The conversation was pleasant even if I grasped only one percent of it. When we parted, both guys insisted in kissing the back of my hand. I didn't know what to make of it. What can you say about this country?


--Saturday, 11 September 99--
I made a list of things that I needed and went to the Russian Market. I got shaving cream, matches, a kilo of Red Cow cheddar (55,000), and then ran into Ed, as I expected I would. I gave Ed half the kilo of cheddar and we chatted and shopped as usual. Ed was looking for a red wine and didn't find it and I wasn't looking for a wine but did find a semi-dry white wine which I bought just because any wine less sweet than very sweet is very hard to find here.

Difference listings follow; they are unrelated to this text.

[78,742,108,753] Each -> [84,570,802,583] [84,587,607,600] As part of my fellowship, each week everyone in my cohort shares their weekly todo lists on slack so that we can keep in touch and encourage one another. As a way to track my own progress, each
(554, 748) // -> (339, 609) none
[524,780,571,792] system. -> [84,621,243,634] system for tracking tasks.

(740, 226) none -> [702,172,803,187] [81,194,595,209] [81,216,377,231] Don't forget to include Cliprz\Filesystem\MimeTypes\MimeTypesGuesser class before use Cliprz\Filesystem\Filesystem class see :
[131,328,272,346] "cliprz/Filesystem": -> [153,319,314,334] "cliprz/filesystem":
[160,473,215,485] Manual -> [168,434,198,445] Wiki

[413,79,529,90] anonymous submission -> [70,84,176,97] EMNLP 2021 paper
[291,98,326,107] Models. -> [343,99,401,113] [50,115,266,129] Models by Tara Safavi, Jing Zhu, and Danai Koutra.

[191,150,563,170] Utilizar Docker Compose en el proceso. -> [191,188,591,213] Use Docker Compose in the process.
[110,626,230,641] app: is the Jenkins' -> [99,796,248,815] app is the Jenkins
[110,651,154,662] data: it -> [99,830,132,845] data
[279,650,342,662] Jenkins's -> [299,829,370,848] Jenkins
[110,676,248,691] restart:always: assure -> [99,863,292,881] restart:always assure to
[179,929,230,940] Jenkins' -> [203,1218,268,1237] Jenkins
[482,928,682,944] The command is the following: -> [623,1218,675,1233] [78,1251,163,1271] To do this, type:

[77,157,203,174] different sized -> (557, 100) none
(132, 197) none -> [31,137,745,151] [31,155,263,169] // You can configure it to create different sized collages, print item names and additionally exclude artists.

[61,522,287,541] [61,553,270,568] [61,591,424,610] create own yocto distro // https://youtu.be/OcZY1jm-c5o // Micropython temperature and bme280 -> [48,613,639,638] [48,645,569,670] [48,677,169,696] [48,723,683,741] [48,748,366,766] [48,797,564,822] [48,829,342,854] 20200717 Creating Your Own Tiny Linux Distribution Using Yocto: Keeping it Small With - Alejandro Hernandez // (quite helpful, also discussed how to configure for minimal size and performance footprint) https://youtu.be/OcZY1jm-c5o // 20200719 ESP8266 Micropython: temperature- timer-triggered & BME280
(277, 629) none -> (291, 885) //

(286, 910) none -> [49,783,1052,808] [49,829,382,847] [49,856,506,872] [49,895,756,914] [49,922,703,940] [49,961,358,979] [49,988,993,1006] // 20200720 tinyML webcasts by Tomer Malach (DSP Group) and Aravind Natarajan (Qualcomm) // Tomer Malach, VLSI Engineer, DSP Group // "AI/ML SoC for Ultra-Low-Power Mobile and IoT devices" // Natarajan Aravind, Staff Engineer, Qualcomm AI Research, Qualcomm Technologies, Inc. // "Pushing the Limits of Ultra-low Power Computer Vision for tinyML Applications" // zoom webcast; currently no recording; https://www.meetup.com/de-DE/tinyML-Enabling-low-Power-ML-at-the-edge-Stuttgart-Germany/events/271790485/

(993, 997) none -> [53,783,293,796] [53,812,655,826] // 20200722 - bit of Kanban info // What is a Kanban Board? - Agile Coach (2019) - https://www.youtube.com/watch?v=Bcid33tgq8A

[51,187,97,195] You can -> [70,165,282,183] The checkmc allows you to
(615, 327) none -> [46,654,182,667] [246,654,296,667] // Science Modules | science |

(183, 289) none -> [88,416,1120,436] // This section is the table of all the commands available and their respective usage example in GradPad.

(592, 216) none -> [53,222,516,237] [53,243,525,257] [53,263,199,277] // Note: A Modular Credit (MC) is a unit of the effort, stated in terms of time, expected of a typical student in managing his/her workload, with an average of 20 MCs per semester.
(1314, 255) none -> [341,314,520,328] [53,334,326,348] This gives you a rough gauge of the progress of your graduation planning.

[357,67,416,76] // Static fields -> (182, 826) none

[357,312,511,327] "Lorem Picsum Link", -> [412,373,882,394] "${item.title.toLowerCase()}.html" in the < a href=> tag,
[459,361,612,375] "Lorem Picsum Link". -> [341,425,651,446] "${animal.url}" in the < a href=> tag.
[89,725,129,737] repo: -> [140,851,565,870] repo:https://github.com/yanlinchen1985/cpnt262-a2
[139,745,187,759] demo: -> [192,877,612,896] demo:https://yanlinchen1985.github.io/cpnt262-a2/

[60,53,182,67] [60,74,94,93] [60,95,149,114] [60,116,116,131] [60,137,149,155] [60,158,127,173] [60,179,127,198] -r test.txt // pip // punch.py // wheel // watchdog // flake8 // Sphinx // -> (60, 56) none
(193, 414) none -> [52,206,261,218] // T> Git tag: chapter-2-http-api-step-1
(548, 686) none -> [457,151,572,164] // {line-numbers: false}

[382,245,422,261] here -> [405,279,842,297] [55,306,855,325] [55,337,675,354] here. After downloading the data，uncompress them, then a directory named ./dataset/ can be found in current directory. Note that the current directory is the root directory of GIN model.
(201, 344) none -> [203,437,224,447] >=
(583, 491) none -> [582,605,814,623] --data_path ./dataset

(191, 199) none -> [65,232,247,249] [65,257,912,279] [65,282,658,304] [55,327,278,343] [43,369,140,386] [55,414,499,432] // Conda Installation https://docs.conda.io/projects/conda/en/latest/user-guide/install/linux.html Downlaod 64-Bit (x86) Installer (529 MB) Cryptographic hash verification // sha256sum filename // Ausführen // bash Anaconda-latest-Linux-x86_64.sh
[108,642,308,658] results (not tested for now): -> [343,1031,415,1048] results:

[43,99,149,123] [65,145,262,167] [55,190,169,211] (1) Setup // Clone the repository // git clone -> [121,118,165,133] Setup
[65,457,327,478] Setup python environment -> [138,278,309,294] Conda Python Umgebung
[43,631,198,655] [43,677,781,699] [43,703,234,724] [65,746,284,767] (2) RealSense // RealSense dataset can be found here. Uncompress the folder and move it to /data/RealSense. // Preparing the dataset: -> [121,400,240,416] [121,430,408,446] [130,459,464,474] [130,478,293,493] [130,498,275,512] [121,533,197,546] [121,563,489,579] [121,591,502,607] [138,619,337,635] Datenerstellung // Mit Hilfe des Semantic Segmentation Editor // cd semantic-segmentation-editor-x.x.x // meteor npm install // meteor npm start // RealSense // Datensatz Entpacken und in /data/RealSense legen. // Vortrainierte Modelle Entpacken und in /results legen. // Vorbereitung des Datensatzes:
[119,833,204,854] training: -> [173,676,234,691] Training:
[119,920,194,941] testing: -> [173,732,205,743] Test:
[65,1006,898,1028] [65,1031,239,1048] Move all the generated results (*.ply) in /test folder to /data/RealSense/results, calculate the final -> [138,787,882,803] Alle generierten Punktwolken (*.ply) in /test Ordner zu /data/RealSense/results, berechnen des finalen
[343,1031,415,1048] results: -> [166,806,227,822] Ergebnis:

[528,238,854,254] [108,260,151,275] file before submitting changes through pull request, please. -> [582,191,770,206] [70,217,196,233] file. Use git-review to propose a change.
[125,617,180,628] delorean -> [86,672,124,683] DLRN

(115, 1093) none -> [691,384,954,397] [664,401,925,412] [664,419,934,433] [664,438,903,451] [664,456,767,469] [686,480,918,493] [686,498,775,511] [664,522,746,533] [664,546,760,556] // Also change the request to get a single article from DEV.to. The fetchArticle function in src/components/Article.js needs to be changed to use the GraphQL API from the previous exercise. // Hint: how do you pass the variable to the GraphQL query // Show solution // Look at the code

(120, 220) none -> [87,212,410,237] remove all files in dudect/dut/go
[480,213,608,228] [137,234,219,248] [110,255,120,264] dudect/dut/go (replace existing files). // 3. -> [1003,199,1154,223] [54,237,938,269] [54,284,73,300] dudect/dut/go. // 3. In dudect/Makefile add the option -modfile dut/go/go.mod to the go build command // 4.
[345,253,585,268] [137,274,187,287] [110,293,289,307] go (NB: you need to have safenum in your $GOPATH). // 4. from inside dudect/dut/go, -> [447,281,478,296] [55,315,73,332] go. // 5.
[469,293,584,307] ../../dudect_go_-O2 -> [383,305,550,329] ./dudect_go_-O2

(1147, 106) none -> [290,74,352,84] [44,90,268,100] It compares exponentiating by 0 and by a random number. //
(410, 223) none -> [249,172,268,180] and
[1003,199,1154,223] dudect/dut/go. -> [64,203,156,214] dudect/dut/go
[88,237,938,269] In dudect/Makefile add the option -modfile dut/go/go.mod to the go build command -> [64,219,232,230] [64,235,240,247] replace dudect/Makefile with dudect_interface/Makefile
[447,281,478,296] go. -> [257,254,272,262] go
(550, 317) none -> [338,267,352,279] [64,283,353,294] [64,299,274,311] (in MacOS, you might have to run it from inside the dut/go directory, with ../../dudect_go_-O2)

After Ed and I parted I began a search of the upper part of the Russian Market and in the second store I visited I found a salt and pepper set (along with a sugarer and a creamer) for 58,000 ($4). I came home and unloaded and then went downstairs to the nearest kiosk and got ten Efes and two Fantas.

After that I walked over to the Iceberg with four empty 1.5 liter bottles and had them filled with Turkmen beer. I then ordered two lula kabobs to go and took a cab back to my apartment.

I discovered from last night that Ed and I have been over paying for the informal cab rides we take. Ed had told me that he paid 3,000 to 5,000 but Geldey made it clear to me that 2,000 was the appropriate amount. This doesn't deal with the distance issue, of course.


Roustam's Going Away Party
Ed and I discussed what kind of party would be appropriate for Roustam and where to have it. We decided that his place is better than mine but that my former apartment was better than both. I offered to use my fridge to cool the beer and my freezer to make ice with the two trays that I had brought with me. We set the date for Saturday the 18th but this party needs a lot more planning.


The Government's Worry About Sects
I have heard that the government is worried about the proliferation of religious sects since independence. I have been approached by a Jehovah's Witness who works in the Ministry. Tall, blond, gangling, emaciated, an addict to something, perhaps Jesus, perhaps drugs -- the effect is much the same -- the Watchtower in his coat disguised like dirty French postcards, he tries to engage me in religious conversation. I keep moving.

There is also talk of Seventh Day Adventists, Baha'is, Catholics, and, gasp, Episcopalians! What is the government going to do?

So far the government's response has been to require registration of groups and to make that registration very difficult and to give positive encouragement to the nominal faith of Islam. Since independence, I know of three mosques have been built in the Ashgabat and another in Goek-Tepe but facilities are not the answer: the mosques are empty. "We took from the Prophet only what we could fit in our saddlebags" is a quote attributed to a pre-revolutionary Turkmen leader. It hints that the relaxed attitude about religious observance was not imposed by the Soviets but preceded them. So while there does not seem to be a risk here from fanaticism, there are well documented regional problems in some of the other "stans." And one should never forget that the southern border is Iran and Afghanistan.


The Stability of the Manat
Since my arrival the manat has show great stability. A dollar purchases either 14,600 or 14,700 manat. The amount varies from day to day but rarely out of this range. On my previous trip (September 98 to February 99) the manat steadily declined in value from 5,500 to the dollar to 17,000 to the dollar. After my departure it declined to 21,000 and then something happened and the manat increased in value to the 14,000 to 15,000 range where it has stayed for months. This makes for a boring graph but for substantial benefits to the people.